Amnesty International has released its annual report on the use of capital punishment worldwide, naming China, Iran, Iraq, Saudi Arabia and the U.S. as the countries with the highest number of executions.
714 people were executed in 18 countries in 2009
In its latest report on the use of the death penalty worldwide, Amnesty International says at least 714 people were executed in 18 countries last year, and some 2,000 people were handed death sentences in 56 countries.
However, Amnesty says these figures show a welcome move towards the abolition of the death penalty worldwide.
But the report does not specify the number of executions in China, which Amnesty believes to be in the thousands.
In addition to China, the report cites Iran, Iraq, Saudi Arabia and the United States as the countries with the highest number of executions in 2009. The estimated figures were 388 for Iran, 120 for Iraq, 69 for Saudi Arabia and 52 for the United States.
Unclear signs from Beijing
The report claims that more people are put to death in China than in the rest of the world altogether, and that the statistics made public by the country "grossly under-represent" the actual numbers.
Information on the death penalty is a state secret in China, but authorities say that fewer executions are taking place. Last year, China's highest court called for the death penalty to be used less often and to be reserved only for the most serious offences.
Information on the death penalty is a state secret in China
Claudio Cordone, Amnesty International's Interim Secretary General, told Deutsche Welle that he finds it hard to understand why the government is reluctant to share information about numbers if fewer executions are taking place.

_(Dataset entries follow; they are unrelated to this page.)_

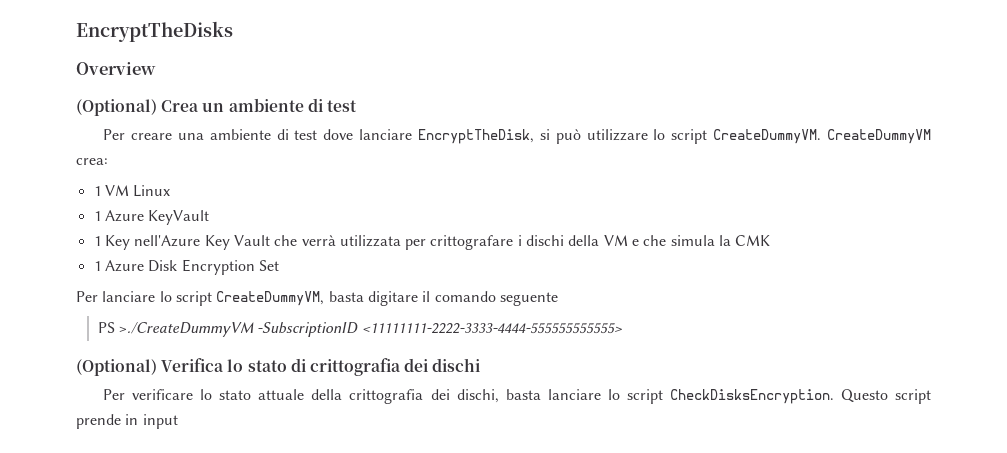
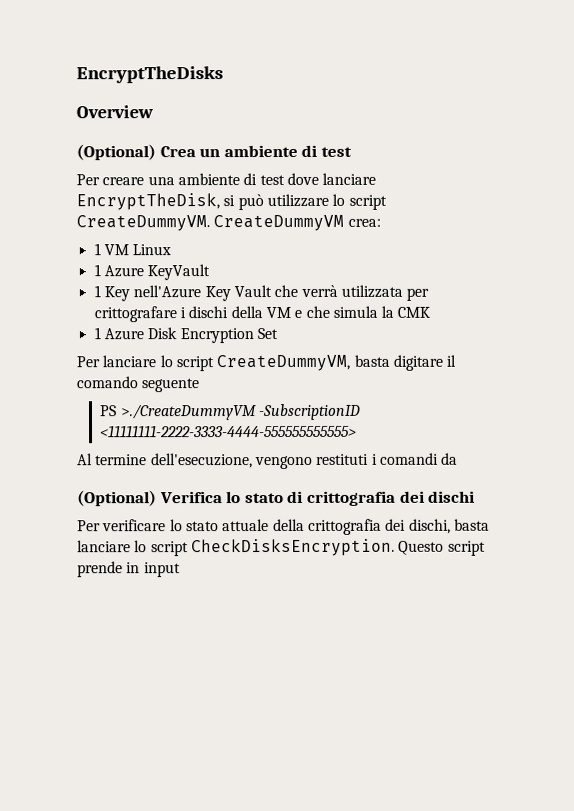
(622, 328) none -> [77,452,459,470] // Al termine dell'esecuzione, vengono restituti i comandi da

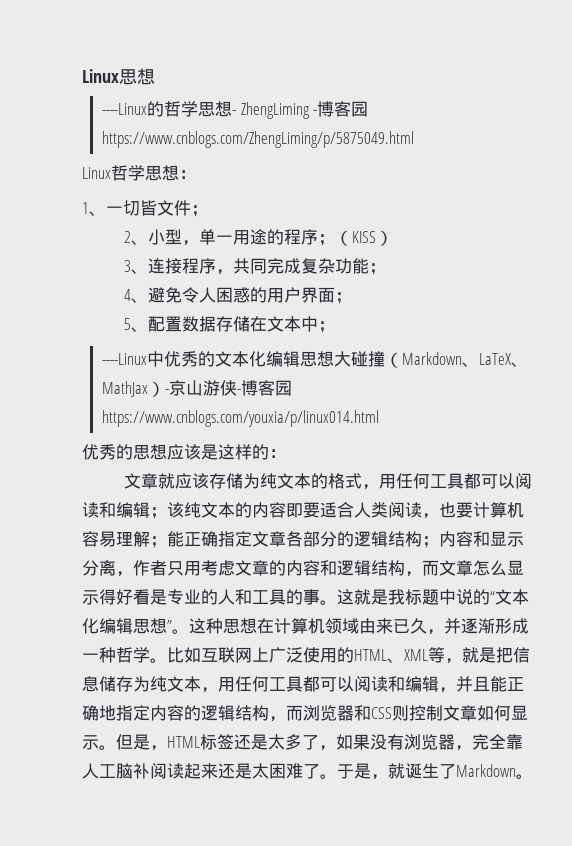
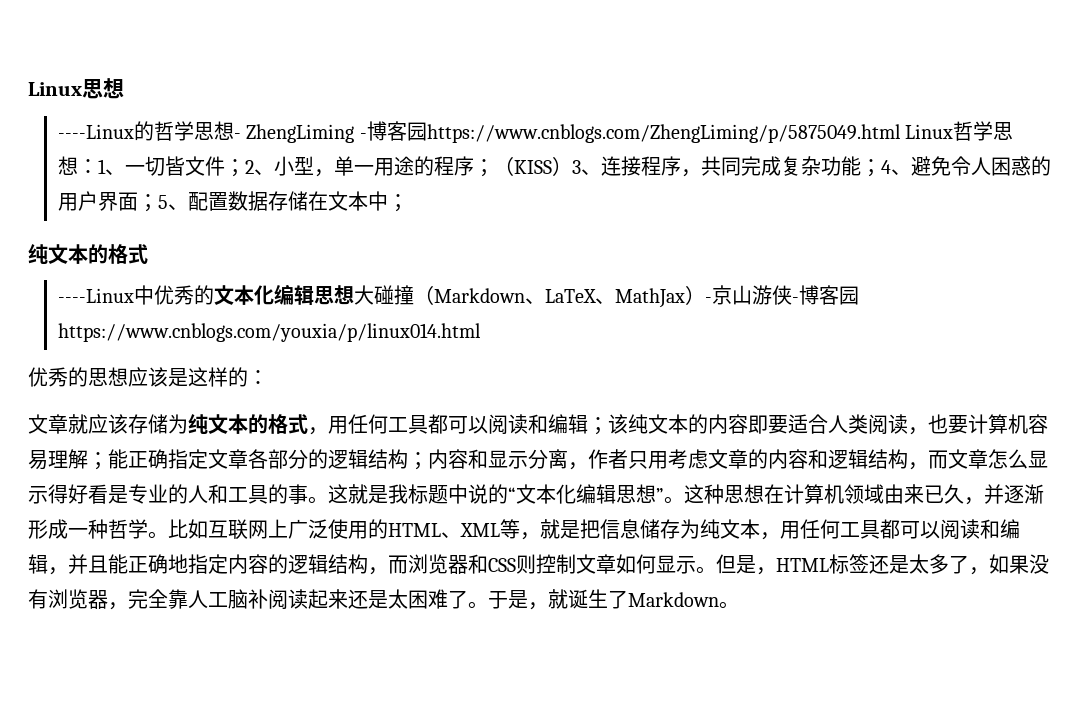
(414, 139) // -> (901, 133) none
(196, 174) // -> (98, 166) none
(208, 211) // -> (245, 168) none
(394, 238) // -> (572, 166) none
(387, 269) // -> (881, 168) none
(353, 298) // -> (158, 203) none
(336, 327) none -> [28,244,148,264] // 纯文本的格式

"We think that the government should engage in this discussion so that people can operate on the basis of facts and not rumors," said Cordone. "This is an opportunity for the Chinese government to represent the facts."
Political use of executions
Amnesty's report says capital punishment was used extensively last year for political means and to silence opposition. Here it points not only to China, but also to Sudan and Iran.
One particular case highlighted by Amnesty was the eight-week period between the Iranian presidential election last June and the inauguration of Mahmoud Ahmadinejad for his second term as president in August, during which 112 people were executed by the state amid widespread protests by the opposition.
As for Europe, there were no executions recorded in 2009, but just this month two prisoners were put to death in Belarus.
112 people were executed in Iran during opposition protests
European parliamentarians protested against the executions in Belarus, saying there was "no place" for the death penalty in the continent.
"I think in Europe it is both a matter of human rights and an understanding that the answer to crime is not the death penalty," Cordone told Deutsche Welle.
Cordone said the purpose of Amnesty's annual report is to send a message of commitment to providing accurate information about the death penalty and its abolition. He expressed the hope that capital punishment will one day be seen as an unacceptable practice in the same way as slavery or torture are now.
"We understand the suffering of victims of crime, but we don't think being brutal to the accused helps the situation," said Cordone.